### PROBLEM DETAILS:
The data must be given again in full, with no line altered.

# # #

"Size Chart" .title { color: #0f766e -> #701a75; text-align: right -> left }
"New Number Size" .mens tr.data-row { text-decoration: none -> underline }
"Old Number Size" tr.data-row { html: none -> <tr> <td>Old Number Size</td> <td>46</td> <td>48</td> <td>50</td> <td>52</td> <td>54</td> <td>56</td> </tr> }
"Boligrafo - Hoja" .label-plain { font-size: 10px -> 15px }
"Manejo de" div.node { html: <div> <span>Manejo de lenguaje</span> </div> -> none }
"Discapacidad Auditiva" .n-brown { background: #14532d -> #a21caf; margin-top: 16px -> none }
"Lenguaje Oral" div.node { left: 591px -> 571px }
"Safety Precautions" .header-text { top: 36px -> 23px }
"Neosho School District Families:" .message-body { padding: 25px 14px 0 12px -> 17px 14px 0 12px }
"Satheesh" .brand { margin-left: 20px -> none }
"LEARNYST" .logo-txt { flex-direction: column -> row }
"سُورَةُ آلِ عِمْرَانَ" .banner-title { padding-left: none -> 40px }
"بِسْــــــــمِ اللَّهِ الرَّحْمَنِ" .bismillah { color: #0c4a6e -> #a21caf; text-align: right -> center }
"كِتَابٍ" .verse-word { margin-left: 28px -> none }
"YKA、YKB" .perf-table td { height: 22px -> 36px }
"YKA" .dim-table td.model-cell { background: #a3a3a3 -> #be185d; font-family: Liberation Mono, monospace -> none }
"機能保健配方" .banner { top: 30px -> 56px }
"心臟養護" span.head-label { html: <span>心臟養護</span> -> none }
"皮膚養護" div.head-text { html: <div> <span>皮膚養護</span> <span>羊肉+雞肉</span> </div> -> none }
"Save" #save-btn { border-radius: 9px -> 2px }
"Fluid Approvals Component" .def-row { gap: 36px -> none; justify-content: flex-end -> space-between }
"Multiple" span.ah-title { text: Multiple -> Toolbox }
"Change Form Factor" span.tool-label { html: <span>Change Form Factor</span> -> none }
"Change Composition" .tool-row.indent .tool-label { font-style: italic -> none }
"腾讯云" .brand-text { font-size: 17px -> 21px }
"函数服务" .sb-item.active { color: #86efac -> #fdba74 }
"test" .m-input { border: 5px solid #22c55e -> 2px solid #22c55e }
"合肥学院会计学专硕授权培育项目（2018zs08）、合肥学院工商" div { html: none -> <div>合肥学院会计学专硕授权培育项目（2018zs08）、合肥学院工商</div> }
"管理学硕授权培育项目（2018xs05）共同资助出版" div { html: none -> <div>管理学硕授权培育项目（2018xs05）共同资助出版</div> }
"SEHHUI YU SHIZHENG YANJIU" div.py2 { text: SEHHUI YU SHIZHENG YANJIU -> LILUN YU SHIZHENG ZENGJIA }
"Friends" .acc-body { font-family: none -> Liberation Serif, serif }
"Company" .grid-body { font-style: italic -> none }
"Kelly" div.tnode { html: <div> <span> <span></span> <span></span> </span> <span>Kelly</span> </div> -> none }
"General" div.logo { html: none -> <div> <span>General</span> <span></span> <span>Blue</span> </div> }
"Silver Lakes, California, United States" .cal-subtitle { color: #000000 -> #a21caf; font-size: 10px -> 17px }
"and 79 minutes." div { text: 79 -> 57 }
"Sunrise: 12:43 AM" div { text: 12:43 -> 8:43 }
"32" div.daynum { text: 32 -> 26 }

# # #

### EXERCISE ANSWER:
"Size Chart" .title { color: #0f766e -> #701a75; text-align: right -> left }
"New Number Size" .mens tr.data-row { text-decoration: none -> underline }
"Old Number Size" tr.data-row { html: none -> <tr> <td>Old Number Size</td> <td>46</td> <td>48</td> <td>50</td> <td>52</td> <td>54</td> <td>56</td> </tr> }
"Boligrafo - Hoja" .label-plain { font-size: 10px -> 15px }
"Manejo de" div.node { html: <div> <span>Manejo de lenguaje</span> </div> -> none }
"Discapacidad Auditiva" .n-brown { background: #14532d -> #a21caf; margin-top: 16px -> none }
"Lenguaje Oral" div.node { left: 591px -> 571px }
"Safety Precautions" .header-text { top: 36px -> 23px }
"Neosho School District Families:" .message-body { padding: 25px 14px 0 12px -> 17px 14px 0 12px }
"Satheesh" .brand { margin-left: 20px -> none }
"LEARNYST" .logo-txt { flex-direction: column -> row }
"سُورَةُ آلِ عِمْرَانَ" .banner-title { padding-left: none -> 40px }
"بِسْــــــــمِ اللَّهِ الرَّحْمَنِ" .bismillah { color: #0c4a6e -> #a21caf; text-align: right -> center }
"كِتَابٍ" .verse-word { margin-left: 28px -> none }
"YKA、YKB" .perf-table td { height: 22px -> 36px }
"YKA" .dim-table td.model-cell { background: #a3a3a3 -> #be185d; font-family: Liberation Mono, monospace -> none }
"機能保健配方" .banner { top: 30px -> 56px }
"心臟養護" span.head-label { html: <span>心臟養護</span> -> none }
"皮膚養護" div.head-text { html: <div> <span>皮膚養護</span> <span>羊肉+雞肉</span> </div> -> none }
"Save" #save-btn { border-radius: 9px -> 2px }
"Fluid Approvals Component" .def-row { gap: 36px -> none; justify-content: flex-end -> space-between }
"Multiple" span.ah-title { text: Multiple -> Toolbox }
"Change Form Factor" span.tool-label { html: <span>Change Form Factor</span> -> none }
"Change Composition" .tool-row.indent .tool-label { font-style: italic -> none }
"腾讯云" .brand-text { font-size: 17px -> 21px }
"函数服务" .sb-item.active { color: #86efac -> #fdba74 }
"test" .m-input { border: 5px solid #22c55e -> 2px solid #22c55e }
"合肥学院会计学专硕授权培育项目（2018zs08）、合肥学院工商" div { html: none -> <div>合肥学院会计学专硕授权培育项目（2018zs08）、合肥学院工商</div> }
"管理学硕授权培育项目（2018xs05）共同资助出版" div { html: none -> <div>管理学硕授权培育项目（2018xs05）共同资助出版</div> }
"SEHHUI YU SHIZHENG YANJIU" div.py2 { text: SEHHUI YU SHIZHENG YANJIU -> LILUN YU SHIZHENG ZENGJIA }
"Friends" .acc-body { font-family: none -> Liberation Serif, serif }
"Company" .grid-body { font-style: italic -> none }
"Kelly" div.tnode { html: <div> <span> <span></span> <span></span> </span> <span>Kelly</span> </div> -> none }
"General" div.logo { html: none -> <div> <span>General</span> <span></span> <span>Blue</span> </div> }
"Silver Lakes, California, United States" .cal-subtitle { color: #000000 -> #a21caf; font-size: 10px -> 17px }
"and 79 minutes." div { text: 79 -> 57 }
"Sunrise: 12:43 AM" div { text: 12:43 -> 8:43 }
"32" div.daynum { text: 32 -> 26 }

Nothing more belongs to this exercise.